◆ **WHAT THIS TASK INVOLVES**:
For the listing below, report all lines that hold the word "order".

┄┄┄┄┄┄┄┄┄┄

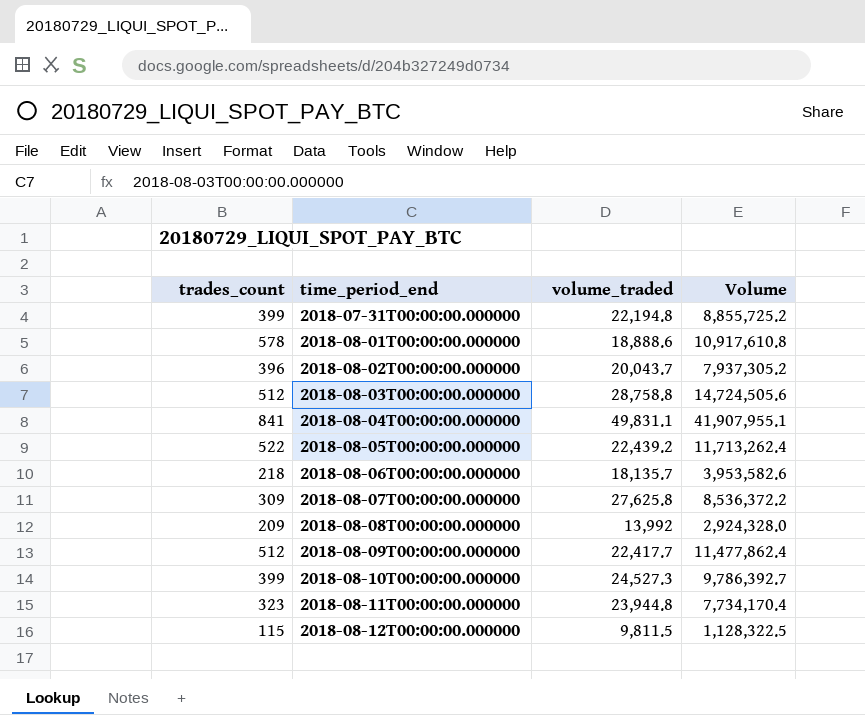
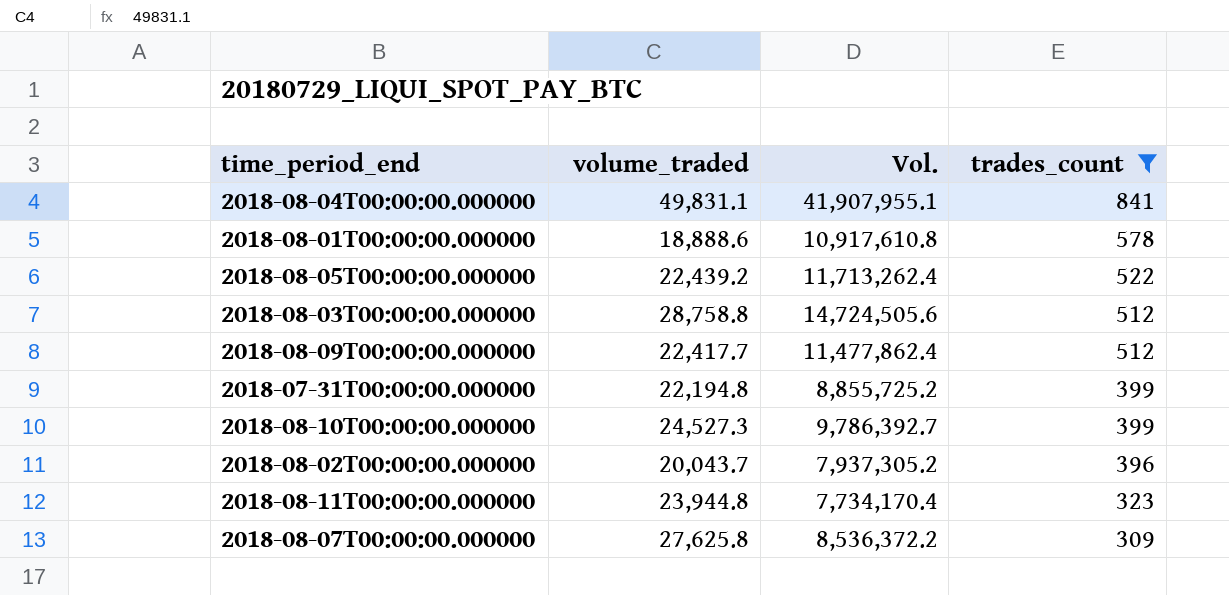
filter: none -> trades_count >= 309
row order: time_period_end ascending -> trades_count descending
column name: Volume -> Vol.
column trades_count | position: 1 -> 4

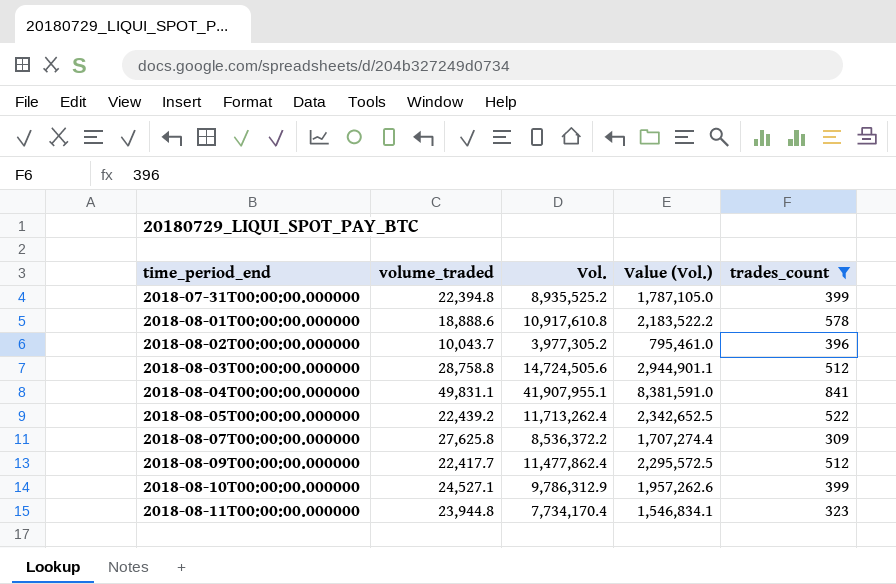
row order: trades_count descending -> time_period_end ascending
column Value (Vol.) | formula: none -> [Vol.] * 0.2
2018-07-31T00:00:00.000000 | volume_traded: 22,194.8 -> 22,394.8
2018-07-31T00:00:00.000000 | Vol.: 8,855,725.2 -> 8,935,525.2
2018-08-02T00:00:00.000000 | volume_traded: 20,043.7 -> 10,043.7
2018-08-02T00:00:00.000000 | Vol.: 7,937,305.2 -> 3,977,305.2
2018-08-10T00:00:00.000000 | volume_traded: 24,527.3 -> 24,527.1
2018-08-10T00:00:00.000000 | Vol.: 9,786,392.7 -> 9,786,312.9

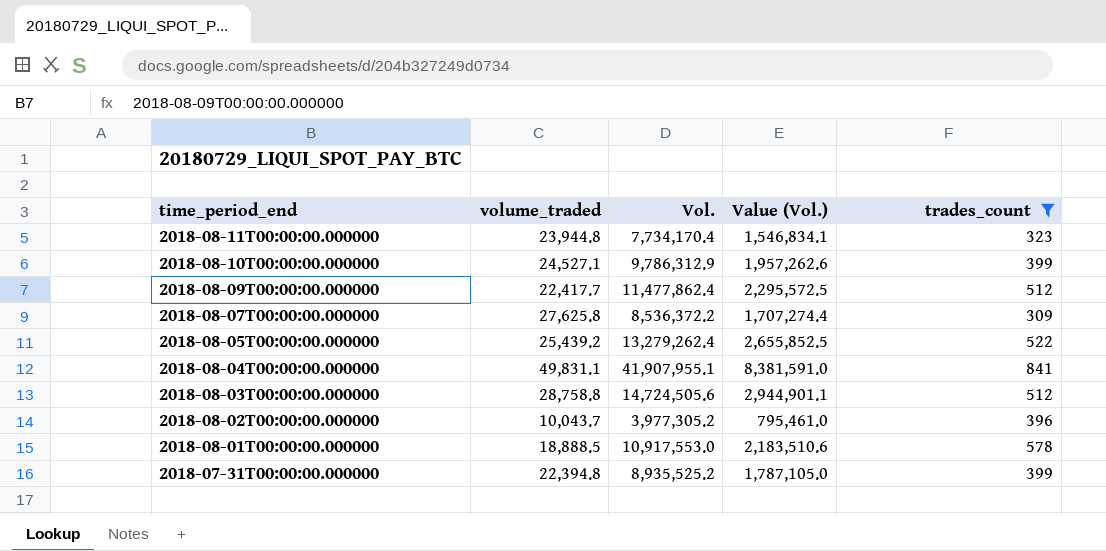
row order: time_period_end ascending -> time_period_end descending
2018-08-05T00:00:00.000000 | volume_traded: 22,439.2 -> 25,439.2
2018-08-05T00:00:00.000000 | Vol.: 11,713,262.4 -> 13,279,262.4
2018-08-05T00:00:00.000000 | Value (Vol.): 2,342,652.5 -> 2,655,852.5
2018-08-01T00:00:00.000000 | volume_traded: 18,888.6 -> 18,888.5
2018-08-01T00:00:00.000000 | Vol.: 10,917,610.8 -> 10,917,553.0
2018-08-01T00:00:00.000000 | Value (Vol.): 2,183,522.2 -> 2,183,510.6

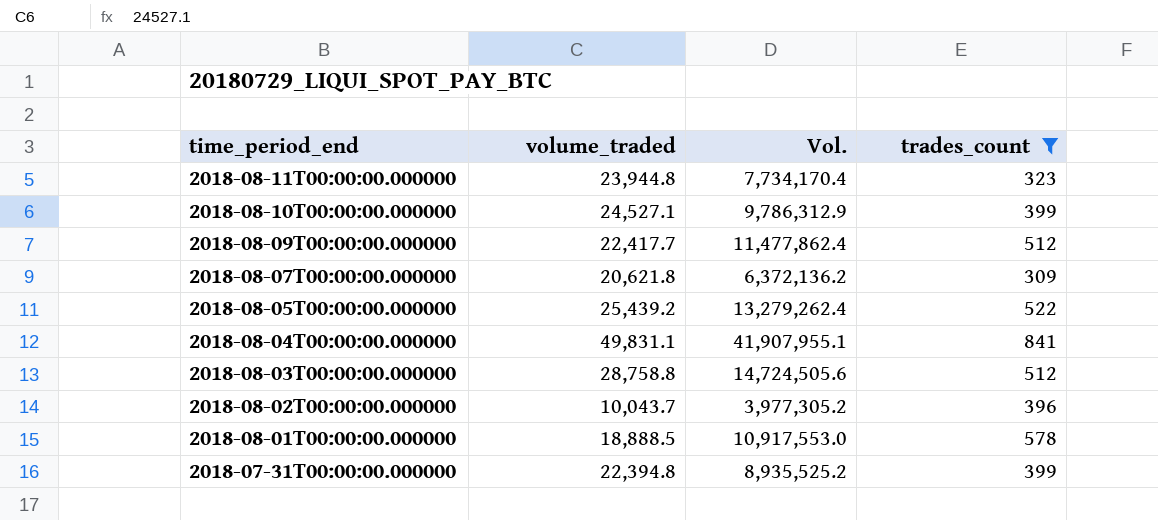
column Value (Vol.) | formula: [Vol.] * 0.2 -> none
2018-08-07T00:00:00.000000 | volume_traded: 27,625.8 -> 20,621.8
2018-08-07T00:00:00.000000 | Vol.: 8,536,372.2 -> 6,372,136.2

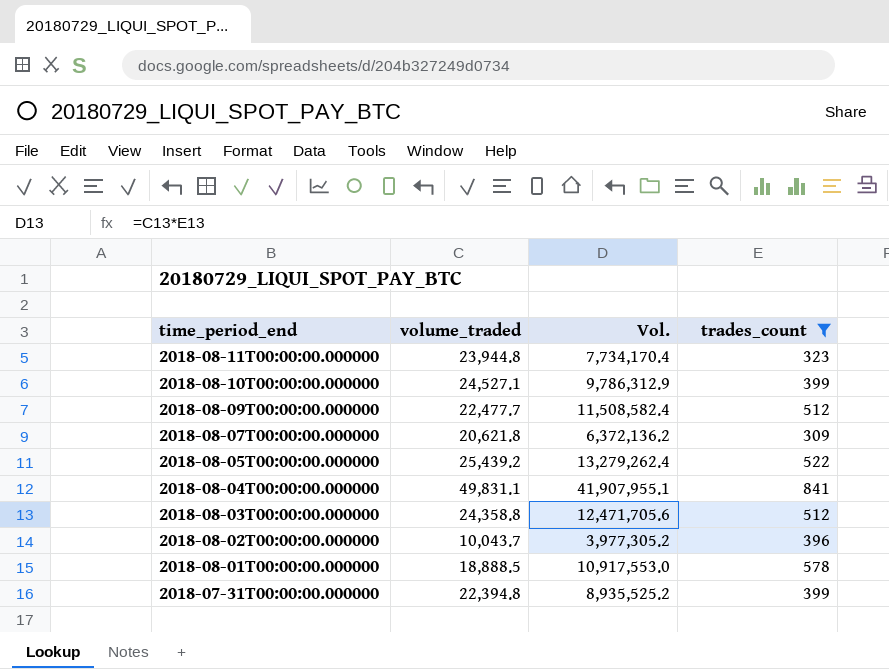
2018-08-09T00:00:00.000000 | volume_traded: 22,417.7 -> 22,477.7
2018-08-09T00:00:00.000000 | Vol.: 11,477,862.4 -> 11,508,582.4
2018-08-03T00:00:00.000000 | volume_traded: 28,758.8 -> 24,358.8
2018-08-03T00:00:00.000000 | Vol.: 14,724,505.6 -> 12,471,705.6

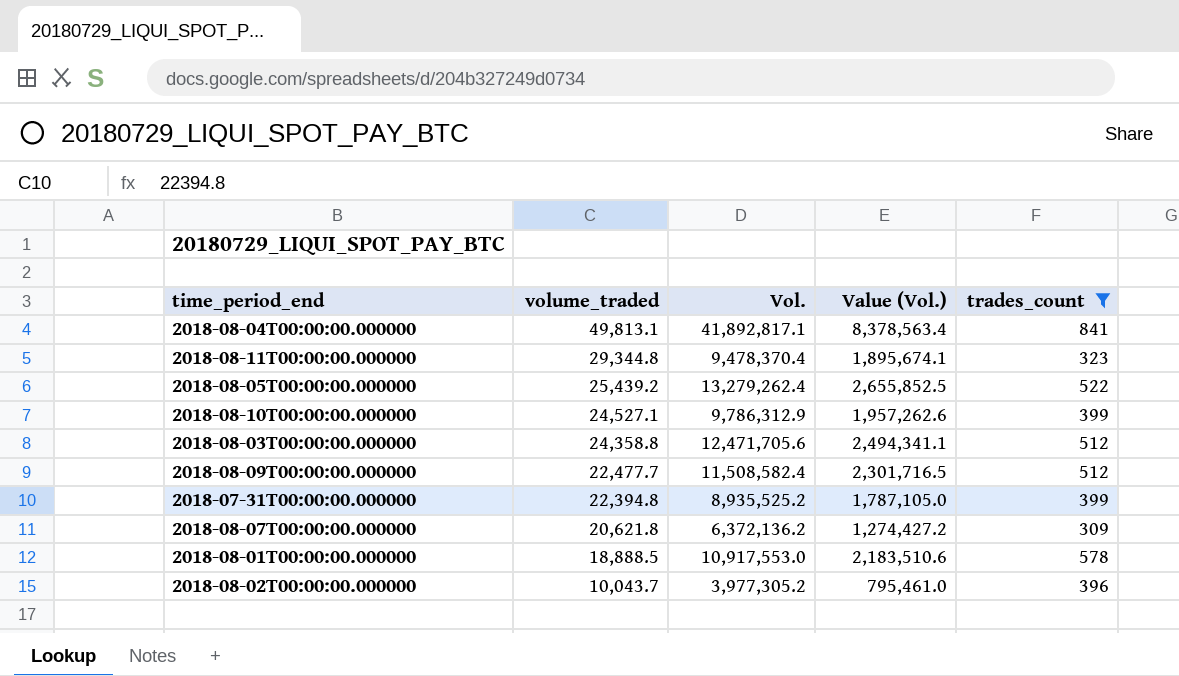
row order: time_period_end descending -> volume_traded descending
column Value (Vol.) | formula: none -> [Vol.] * 0.2
2018-08-04T00:00:00.000000 | volume_traded: 49,831.1 -> 49,813.1
2018-08-04T00:00:00.000000 | Vol.: 41,907,955.1 -> 41,892,817.1
2018-08-11T00:00:00.000000 | volume_traded: 23,944.8 -> 29,344.8
2018-08-11T00:00:00.000000 | Vol.: 7,734,170.4 -> 9,478,370.4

┄┄┄┄┄┄┄┄┄┄

◆ **WRITTEN RESPONSE**:
row order: time_period_end ascending -> trades_count descending
row order: trades_count descending -> time_period_end ascending
row order: time_period_end ascending -> time_period_end descending
row order: time_period_end descending -> volume_traded descending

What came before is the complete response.